January 2nd
Saturday
I'm giving you fair warning that this may be a long one. Now stop your moaning! There was just a lot that happened on this day, so it may take me a while to get it all down on paper - e-mail - whatever!
We woke up early (5:30) so we could go climb the mountain before it got too hot. It was a short hike, but steep. My legs were pretty tired by the time we got to the top. We had some devotional time together and then we broke off on our own to have some quiet time. We weren't the only ones on the mountain though. This is a common place for people to go and pray. While there we heard several people just crying out to God. There is someone up there pretty much 24/7 praying for God to come to Haiti. On the climb up we passed a woman singing hymns. I didn't understand the words, but I knew the tune. And of course now that I'm trying to write about it I can't remember the name of the hymn! But I do know it was one I sang in church a lot as a kid.
Here is what I wrote in my journal that afternoon:
"I was, and still am, struggling to feel connected to God today. When we sat on the mountain to pray, I couldn't think of anything. There were no praises, no requests - nothing. It made me feel guilty that I couldn't think of anything to pray about. There I was, on the mountain with beautiful scenery all around and the poverty of Gonaives, Bor Kanal, & Jubilee below and I couldn't think of a thing to say to God. Is that normal? Did I miss something with God today? Is this the depression that Jan warned us Satan would use against us? I didn't really feel depressed though, just guilty that I felt nothing.
"...I ended up praying in a group and I read aloud Colossians 3:5-17. That is what is going on in Haiti! Even the Christians have trouble letting go of Voodoo. They are still trapped by their old life when they should be throwing it off & putting on the new. Then we started praying that the doors of the churches in Haiti would be opened to all people & I couldn't stop crying. How can I go from feeling nothing one minute to crying the next?"
It's hard to explain what I was feeling. It wasn't that I was distant from God, I just didn't feel connected to Him. Kind of like a good friend that you don't see for days or weeks at a time. When you get together it's like you haven't missed a beat - but you've missed out on sharing those days and the experiences together. I guess that's kind of what I was feeling - though that doesn't quite capture it either.
We got back to Jan's around 9:30 and had some breakfast. Then it was off to the new house to paint - finally! Only... they gave Jan the wrong color (she asked for 6 cans of white - she got 2 and the other 4 were a yellow color). Since we were painting the ceiling we just used what white we had to get as far as we could and she ended up using the yellow in the bathroom. I've never painted with oil-based paint. Wow! Those are some strong fumes!!! We were laughing at some of the stupidest stuff while painting and I'm pretty sure the fumes had something to do with that. We ate lunch and then headed to Roboto (another slum of Goniaves) around 1:00.

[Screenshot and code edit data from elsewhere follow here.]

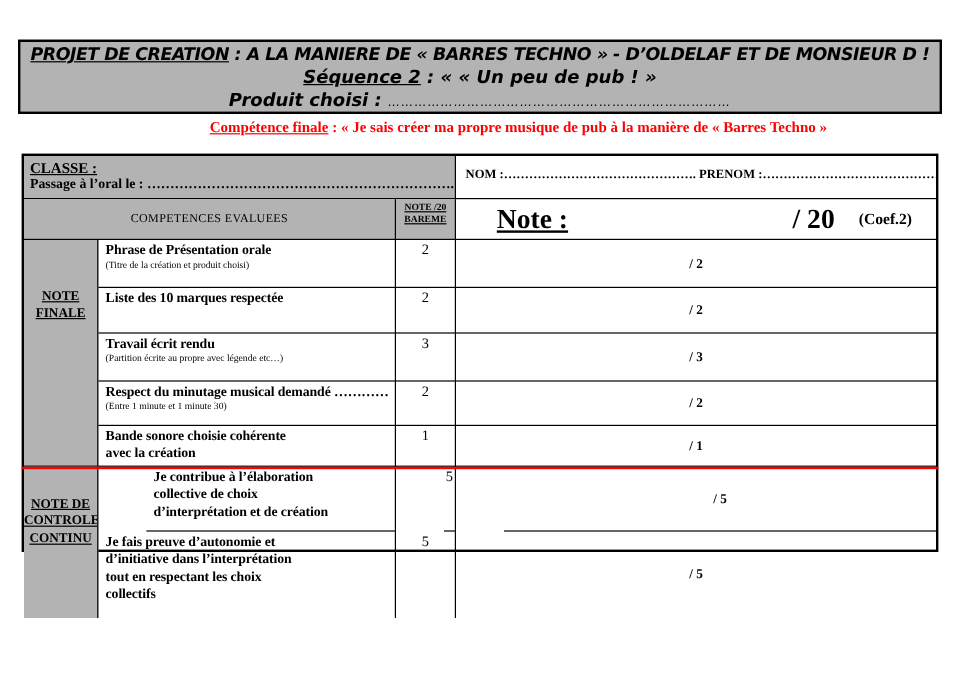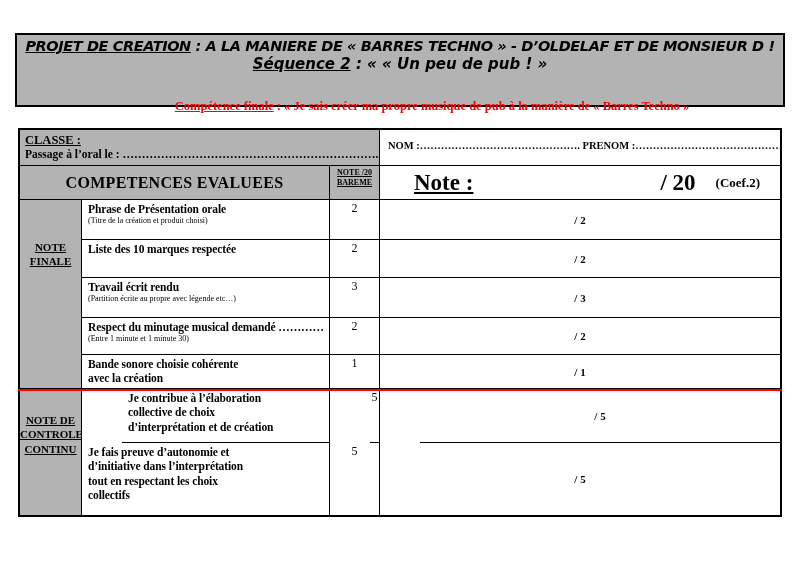"PROJET DE CREATION : A" .title-box { height: 74px -> 62px }
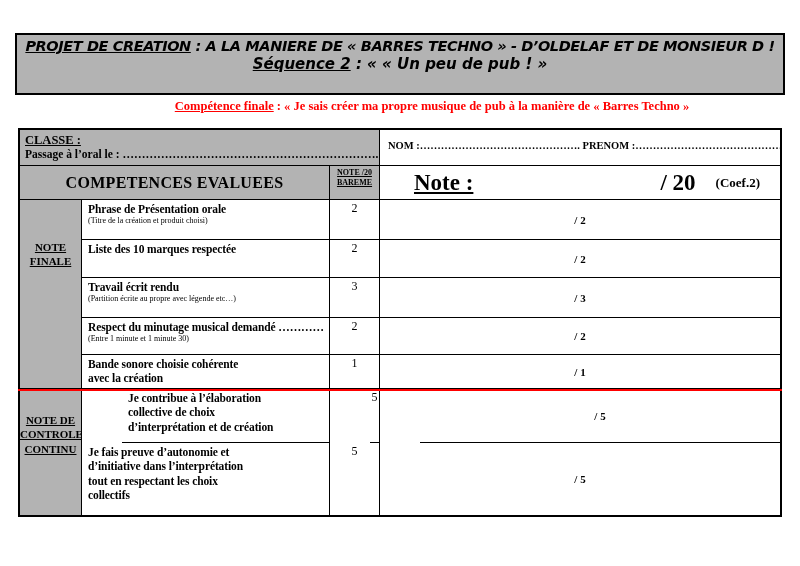"Produit choisi :" div.tb-line3 { html: none -> <div><span>Produit choisi</span><span> : </span><span>……………………………………………………………………</span></div> }
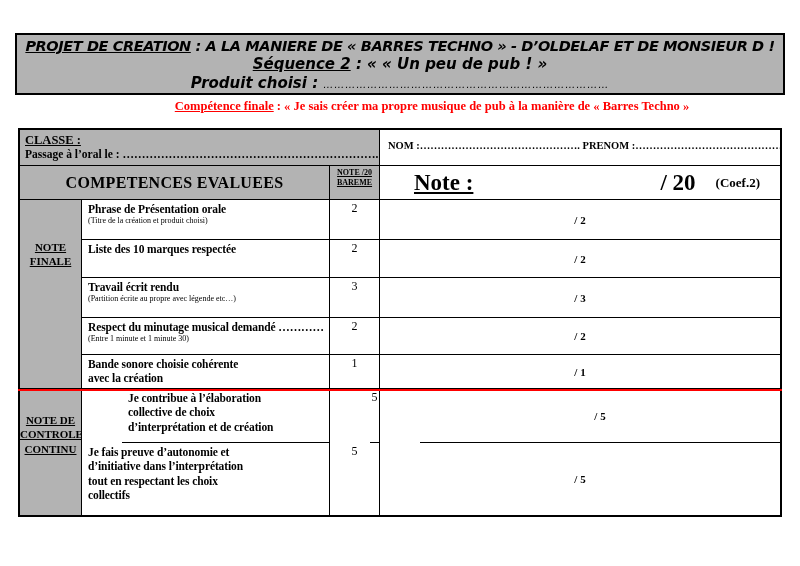"CLASSE :" .grade-table { height: 389px -> 332px }
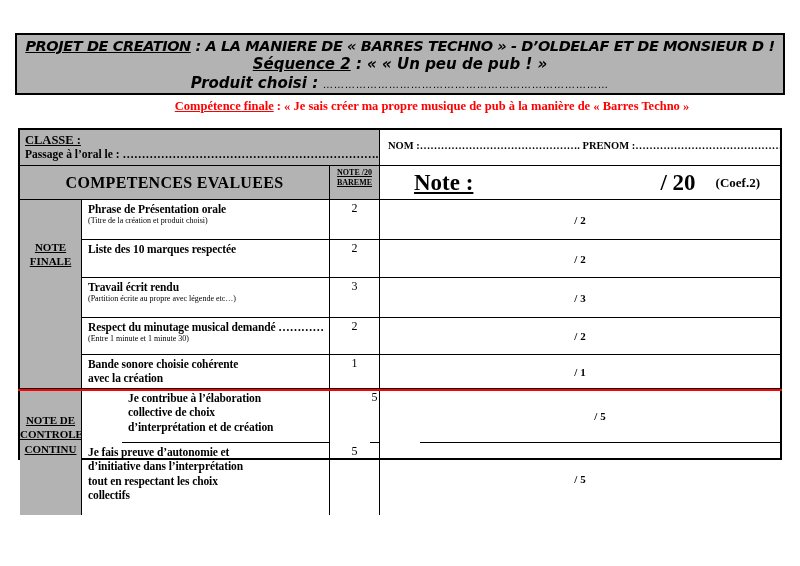"COMPETENCES EVALUEES" .cell-comp { font-size: 16px -> 10px; font-weight: bold -> normal }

The reason we went to Roboto was to help out at a feeding center. Jan isn't the only missionary in Gonaives. There is also a Pastor and his wife who run this particular feeding center every day. (They are from the Philippines). Jubilee looks a lot like Bor Kanal - only worse. The houses are about the same but there is just a lot more trash. I wondered if that was because some of the trash of Bor Kanal had been washed away by the hurricane in '08, but that's just a guess. We got to the feeding center which really was just a tin shack. It was rectangular and lined on the long sides with benches. On the far end of the shack was a table where they were preparing the food - rice with vegetables & broth. There were at least 60-70 kids there.
While they were waiting for food, one of the helpers was leading them in song. Our group stood in a line in the middle of the shack. As I stood, waiting to start passing out food I noticed a little girl (no more than 3 or 4 years old) in a red dress who was standing between another boys legs and was fast asleep. I remember thinking, "How can she sleep through all this noise?" because it was really loud in there. I hoped that they would at least try to wake her up to eat. A lot of the kids that come to the feeding center only get to eat at the feeding center. So, if she didn't eat there, she had no guarantee of another meal until the next day.
We started passing plates of food down our line to the kids. As I passed food, I noticed Anna sitting on the floor with this little girl trying to wake her up and get food in her mouth. The few times she got food in her mouth the little girl didn't respond. She just didn't have enough energy to even open her mouth. I told the person next to me, "I wonder how much of that is because she's tired and how much is because she's malnourished." A few minutes later I saw Anna sitting on one of the benches with this little girl on her lap trying to wake her up. Nothing. She was limp. But there were still other hungry kids so I kept passing food down the line. Then I saw one of the ladies who helped prepare the food go over and try to find a pulse on this little girl. I thought, "I'm watching this child die!" But there were still hungry kids, so I kept passing out food. Someone got a water bottle and Anna tried to get the girl to open her mouth to drink, and I kept passing out food. Other people were noticing now and watching to see what would happen or if they could help and I kept passing out food. As Anna continued trying to get water in her mouth I passed out food, but the people in line beside me were occupied with Anna and the little girl and had kind of gathered around. I just remember saying, "Guys, come on. There are still hungry kids!" I was trying to hold it together and the only thing I could do to do that was to help those that were still capable of eating.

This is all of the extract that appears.